That... assumes an AMAZINGLY complex (and thus rarely used) and supremely efficient fractional loading software design...
The VAST majority of software out there performs loading as such:
A. Read data into RAM
B. When all data is DONE reading into ram, perform CPU calculations.

This makes total time to load A + B... there is no "bottleneck" in this kind of operations. Bottlenecks tend to happen in more concurrent operations (ex: video encoding, video decoding, file compression, etc) where data is loaded at the same time as it is being worked on. (or rather, split into bite sized chunks which are processed individually as soon as they are loaded)... ex: while encoding/decoding frame 1001 it can be concurrently loading the data for future frames.
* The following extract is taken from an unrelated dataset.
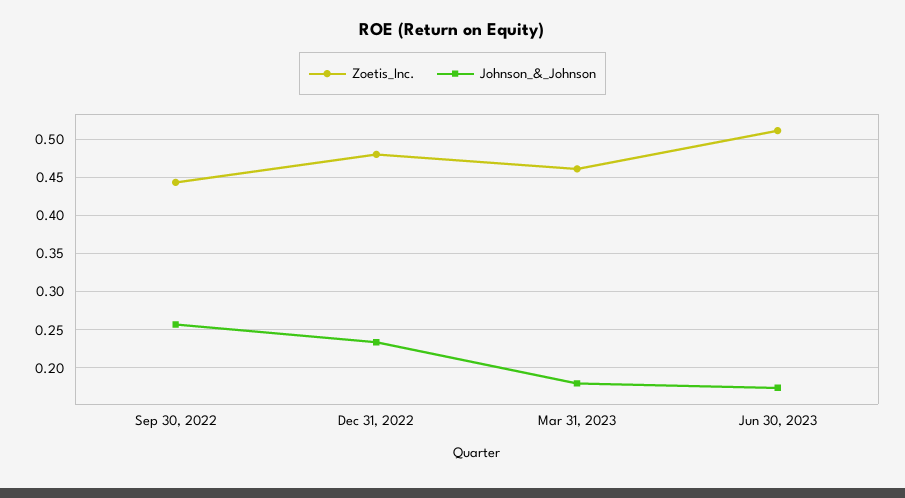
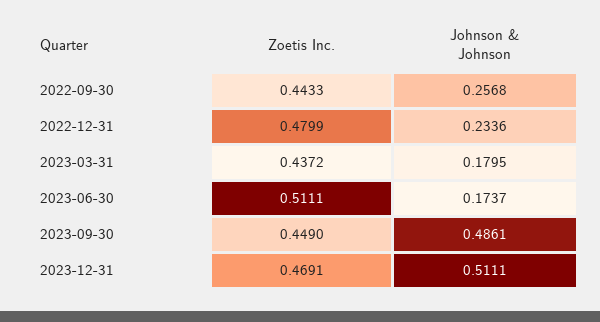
Zoetis_Inc., Mar 31, 2023: 0.46 -> 0.4372
Zoetis_Inc., 2023-09-30: none -> 0.449
Johnson_&_Johnson, 2023-09-30: none -> 0.4861
Zoetis_Inc., 2023-12-31: none -> 0.4691
Johnson_&_Johnson, 2023-12-31: none -> 0.5111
This is actually WORSE in most games... NWN2 for example:
It decompress' a zip file on HDD to a temp directory on HDD using a SINGLE CORE ONLY! (concorrent operation thankfully), the resultant files are then loaded into RAM, and only then processed.
so the process is:
A. Read zip file, concurrently processing it with CPU, concurrently writing resultant files to HDD.
B. Read resultant files from HDD into RAM.
C. Process said files.

That being said, its LIKE a bottleneck because even if the operations are concurrent, with standard HDD the CPU portion of the work is a fraction of the time of the HDD portion... while with a top quality SSD the SSD portion is a fraction of the time of the CPU...
so going from 1 minute HDD work and 10 seconds CPU work to 1 second SSD work and 10 seconds CPU work would make it seem as if there was a bottleneck, and that it "shifted". But for a bottleneck to exist the work must be concurrent (so that in case two, for ever 10 seconds the CPU works, the SSD works 1 second and waits 9). That only happens in certain scenarios (video encoding, video decoding, file compression, file decompression, etc).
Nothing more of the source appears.